### What to do
Where the records below reach the line containing "[680,624,742,641] scripts ->", start transcribing, and end with the line containing "(712, 1468) none", exactly and with nothing else added.

(Image comparison data)
________________________________________
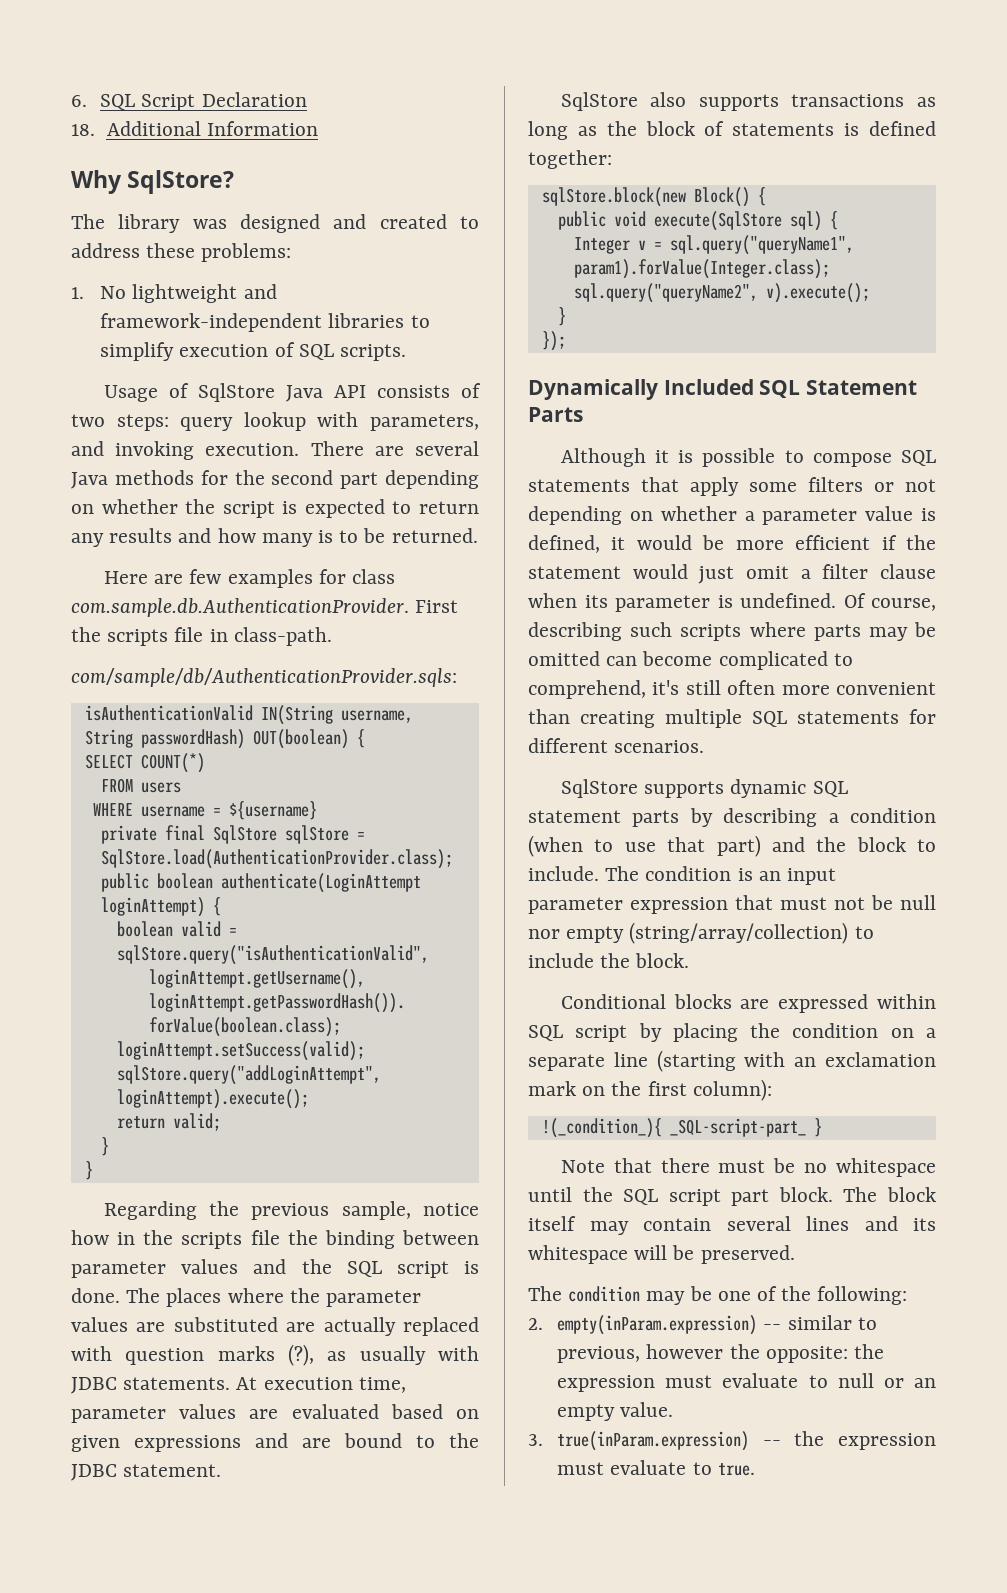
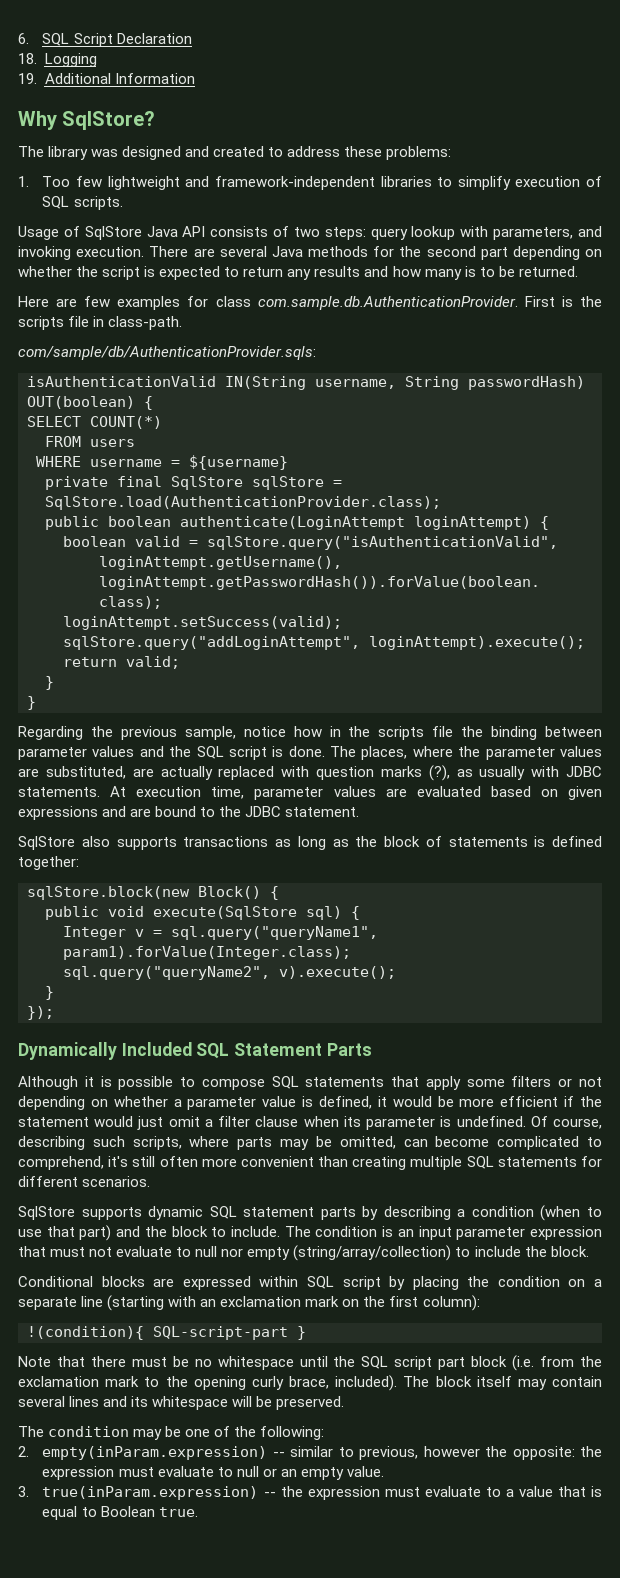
(95, 130) none -> [44,53,97,67] [18,73,37,84] Logging // 19.
[100,286,127,299] No -> [42,176,103,187] Too few
(459, 606) none -> [561,296,573,307] is
[166,1288,222,1307] places -> [361,746,408,760] places,
[173,1317,278,1332] substituted -> [45,766,126,779] substituted,
[680,624,742,641] scripts -> [132,1136,182,1150] scripts,
[528,651,600,666] omitted -> [339,1136,396,1149] omitted,
[871,895,893,910] be -> [116,1246,192,1257] evaluate to
[541,1118,806,1138] !(_condition_){ _SQL-script-part_ -> [27,1326,288,1340] !(condition){ SQL-script-part
[778,1187,833,1202] block. -> [471,1355,602,1371] [18,1375,398,1391] block (i.e. from the exclamation mark to the opening curly brace, included).
(712, 1468) none -> [505,1486,603,1497] [42,1506,155,1520] a value that is equal to Boolean

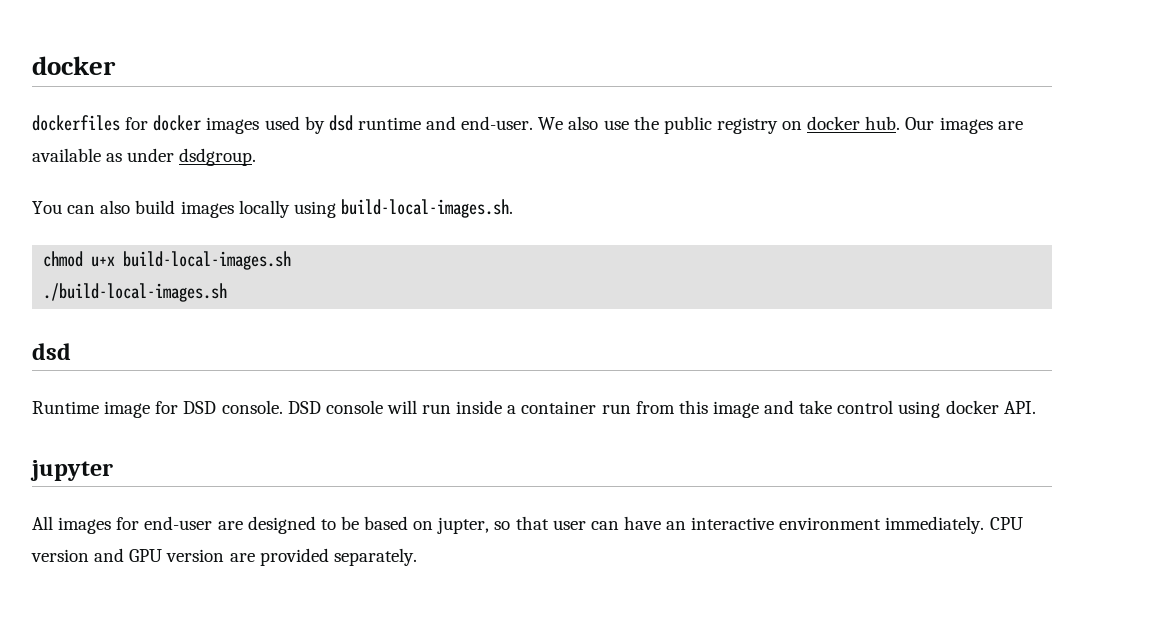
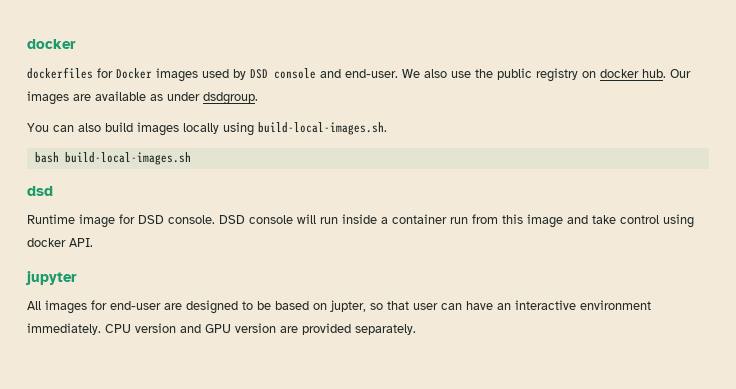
[153,115,202,131] docker -> [116,68,152,79] Docker
[328,115,421,131] dsd runtime -> [250,68,316,79] DSD console
[43,251,116,267] chmod u+x -> [34,152,59,163] bash
[43,283,228,302] // ./build-local-images.sh -> (191, 158) none

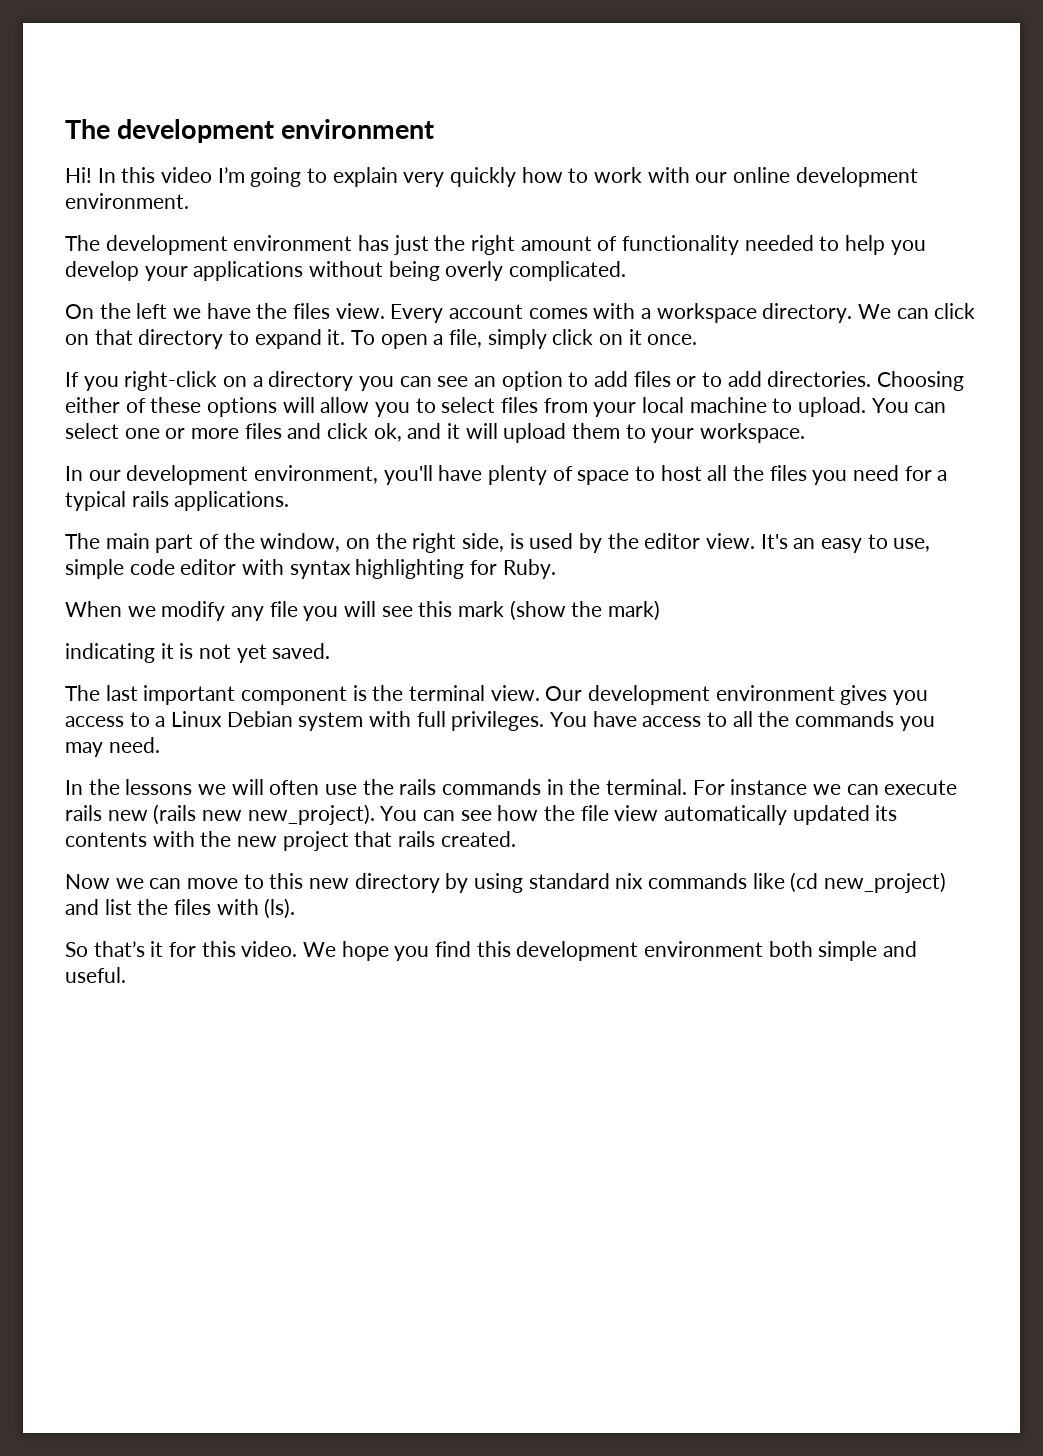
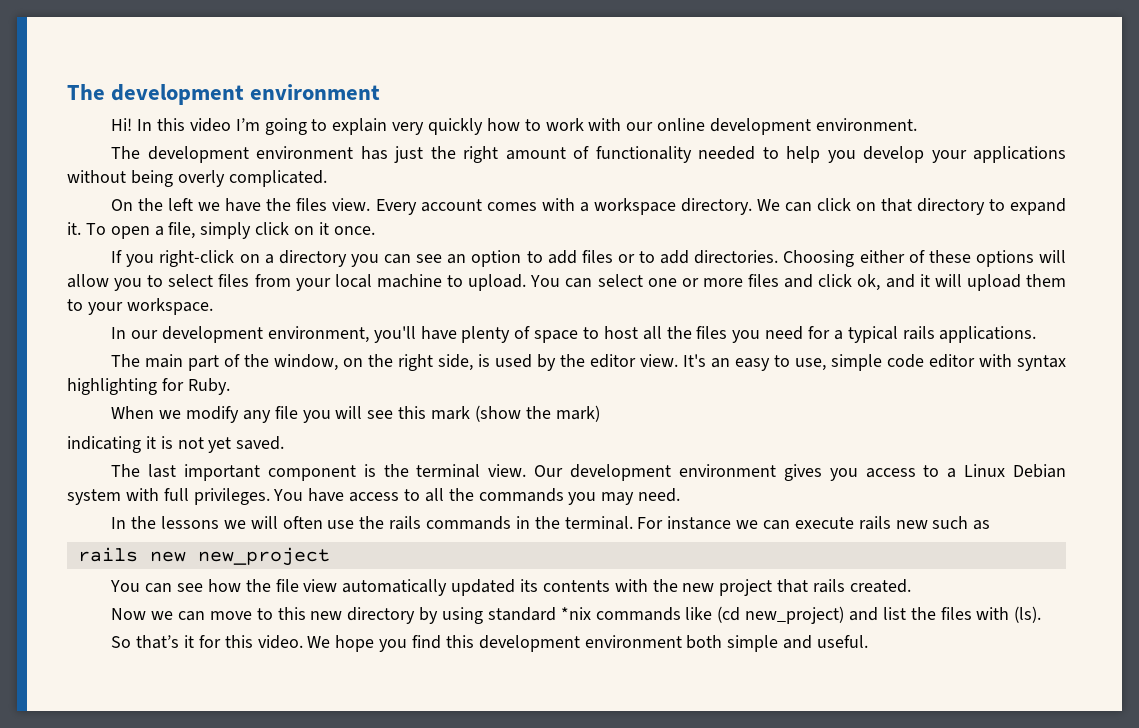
[153,804,375,825] (rails new new_project). -> [932,516,991,530] [77,547,330,566] such as // rails new new_project //
[615,873,644,889] nix -> [560,607,591,620] *nix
________________________________________
### Solved problem
[680,624,742,641] scripts -> [132,1136,182,1150] scripts,
[528,651,600,666] omitted -> [339,1136,396,1149] omitted,
[871,895,893,910] be -> [116,1246,192,1257] evaluate to
[541,1118,806,1138] !(_condition_){ _SQL-script-part_ -> [27,1326,288,1340] !(condition){ SQL-script-part
[778,1187,833,1202] block. -> [471,1355,602,1371] [18,1375,398,1391] block (i.e. from the exclamation mark to the opening curly brace, included).
(712, 1468) none -> [505,1486,603,1497] [42,1506,155,1520] a value that is equal to Boolean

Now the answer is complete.